LET’S TALK ABOUT BODY IMAGE. Again. Sorry, guys.
I woke up to a loooot of anon asks (and a few very sweet logged in ones!) about my Jessica, some good, some bad, but two in particular stood out and were kindly worded!
First of all, apologies for appearing to speak for everyone! That post was a series of personal anecdotes about my own experiences. It was never meant to be a manifesto for plus-size cosplayers!
I am over 200lbs, I am considered more than a little overweight for my height (5’11”) medically speaking, but it’s very true that my weight distributes itself in a way that’s seen as ‘socially acceptable’ fat by the tumblr fat-positivity wagon at large. For every derisive comment I’ve gotten about my weight, I’ve gotten plenty “hot fat girl” comments and people (usually men) expressing surprise at “how fat I really am”. People who come up to me in Jessica from the front and then see me from the side and get alarmed that I’m secretly thick, like I deceived them.
I guess the thing is, I don’t see those comments as positive. Alarm that an overweight girl could POSSIBLY BE PRETTY just sucks, but it’s also the concept of me ‘fooling’ them. Like I’m masquerading as skinny to trick them into finding me attractive. That is NOT why I wear a corset under my Jessica cosplay.

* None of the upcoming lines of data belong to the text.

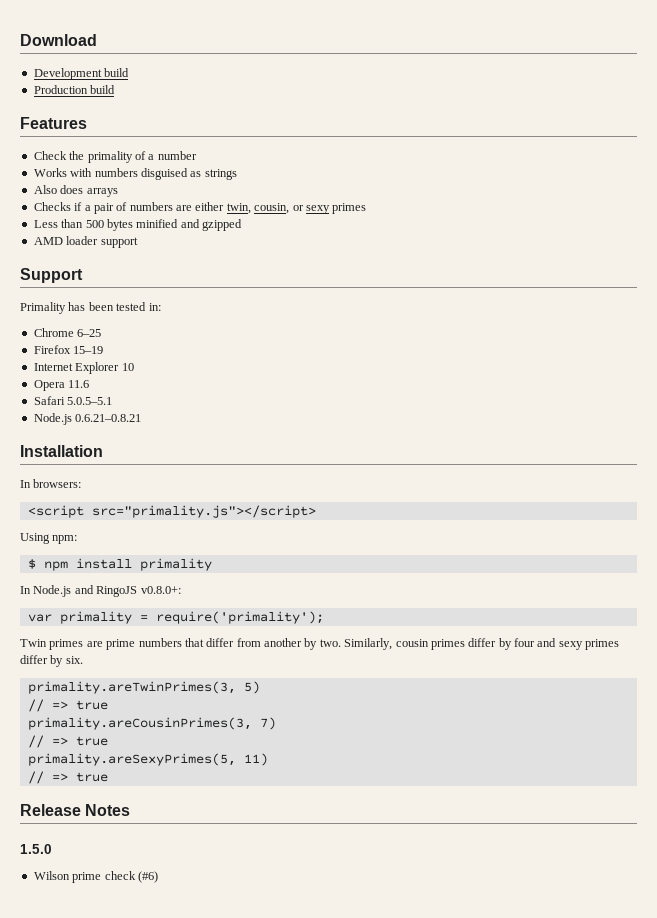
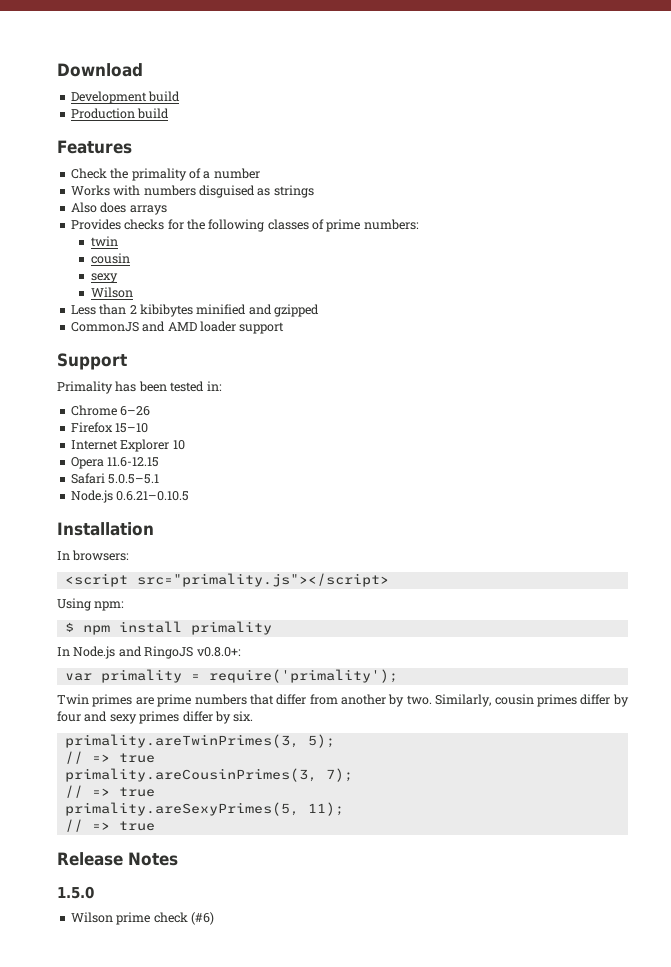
[33,202,367,214] Checks if a pair of numbers are either twin, cousin, or sexy primes -> [70,219,419,232] [90,236,118,247] [90,253,130,264] [90,273,118,283] [90,287,133,298] Provides checks for the following classes of prime numbers: // twin // cousin // sexy // Wilson
[85,219,133,231] 500 bytes -> [129,304,193,317] 2 kibibytes
(242, 225) none -> [70,321,166,332] CommonJS and
[77,329,102,337] 6–25 -> [120,406,151,416] 6–26
[73,346,104,354] 15–19 -> [115,423,149,433] 15–10
[68,380,90,388] 11.6 -> [107,457,160,467] 11.6-12.15
[75,414,142,422] 0.6.21–0.8.21 -> [116,491,190,501] 0.6.21–0.10.5
[243,681,260,694] 5) -> [307,734,335,748] 5);
[259,717,276,730] 7) -> [325,768,353,782] 7);
[243,753,268,766] 11) -> [307,802,344,816] 11);

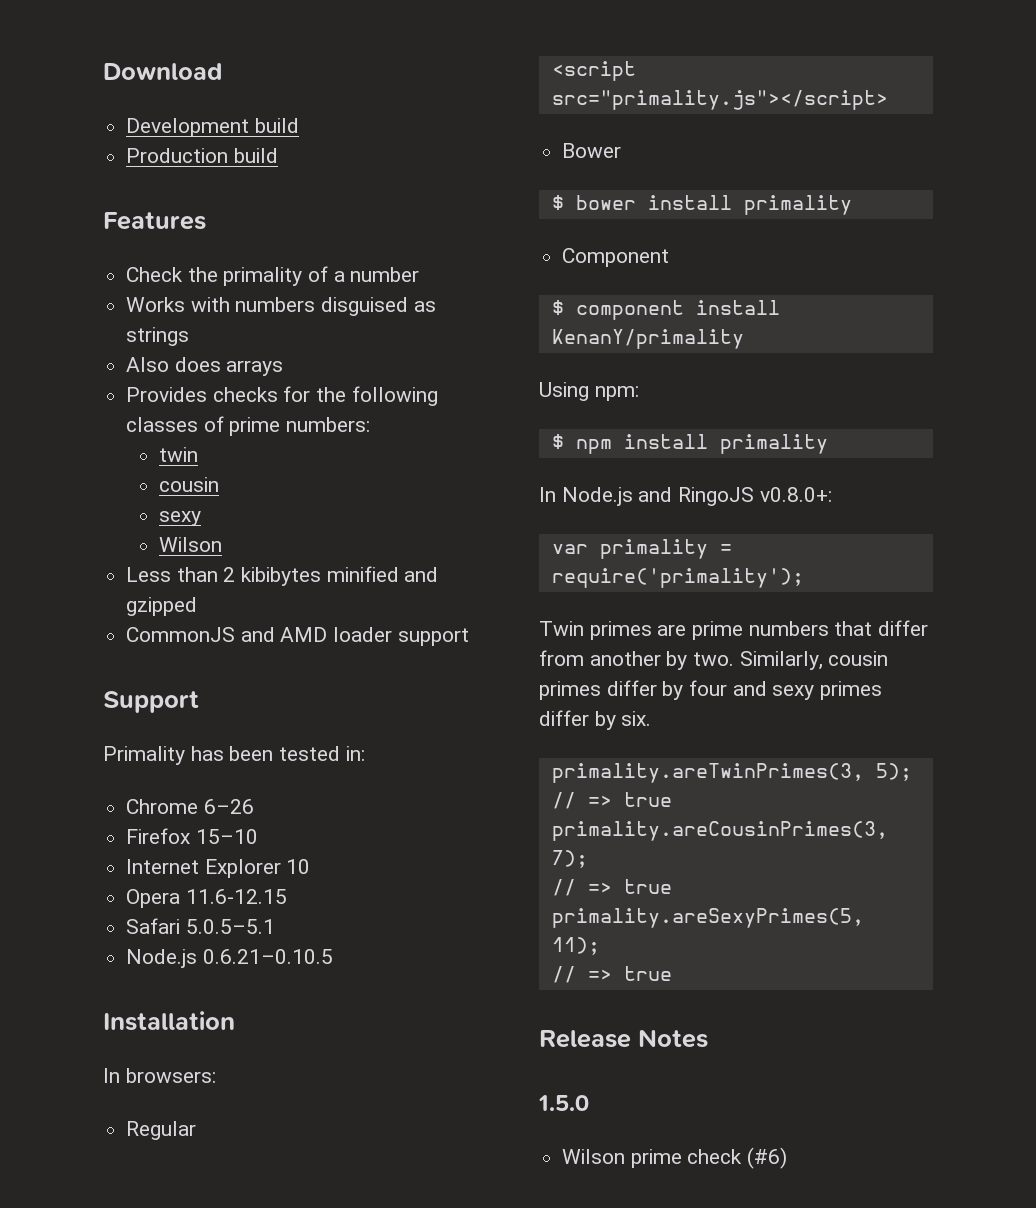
(130, 555) none -> [126,1121,197,1140] // Regular
(389, 580) none -> [562,143,622,158] [551,195,852,215] [562,248,670,267] [551,300,780,320] [551,329,744,349] // Bower // $ bower install primality // Component // $ component install KenanY/primality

I love my tits, I love my ass, and I love how cute I can make myself look with no body shapers involved once I started embracing my body and stop trying to hide it. Jessica Rabbit is a cartoon, I wear a corset because that sort of cartoonish figure is not something I can achieve without some steel boning, but I don’t wear a corset to hide myself. There’s a cosplay me, and a real me, and the cosplay me has definitely helped me rediscover that I can, in fact, love my body — but when I say that, I don’t mean ‘my body in a corset’, I mean MY body.
Sometimes it takes putting on a mask or some crazy makeup or, yes, a corset, to find yourself physically. That’s what it took for me. For you, or anyone else, it might be a very different road. Just remember that it’s one we’re all walking on together.
I feel like there’s so many levels to what “plus” or “overweight” is, and everyone has a different definition of it. Like I look at this girl (even without the Jessica Rabbit) and think, “how is she fat?” But that’s because I’m comparing her to my own size. But the same goes for me compared to my partner, and even my own mother. To me I think, “How can people see you as being overweight?” But it happens, you know? We were just at the doctor yesterday and my partner got the “you need to lose some weight” speech. But she’s smaller than me so my immediate thought is, “How?” Then I realize that according to her height and all these other factors, yes, she’s overweight.
When we think of thinks like “plus sized” and “overweight” I think we think of our own size, so when someone is smaller than us we think, “Wait hold up, you’re not plus sized.” Like my partner? She can find her bras at a department store versus me who can barely find it at Lane Bryant, and that’s IF they have the highest size possible at that location. Again, same with my mom. She shops at Lane Bryant and I think, “But wait you’re not plus sized, are you?” But she’s big in certain areas so, yeah, she is.
You also can’t really speak for someone else’s experience. Just because someone is smaller than you in weight doesn’t mean people haven’t called them names. That’s one of the big things I learned when I wrote my article about plus sized cosplay. People came to me and shared their stories, and I would think, “But wait what are you like a 14? 16? Is that really plus?” But yeah, they had been picked on, called names, and everything. I even remember some girl told me that she was LOSING weight and getting crap because she wasn’t losing it fast enough according to the people around her.
I also feel for that whole idea of you somehow deceiving someone because they don’t see your size? Like I remember being told I was “cute in the face,” like my cute face was deceiving them because I’m fat? Like, “how dare you be a cutie when your stomach is large,” what does that even mean? My face is attached to my body I’m not hiding the fact that I’m fat, kinda hard to do that. I’d hate to disappoint you but fat people aren’t always those people you see on the diet commercials who don’t wear cute clothes and do their hair until the power of Jenny Craig compels them.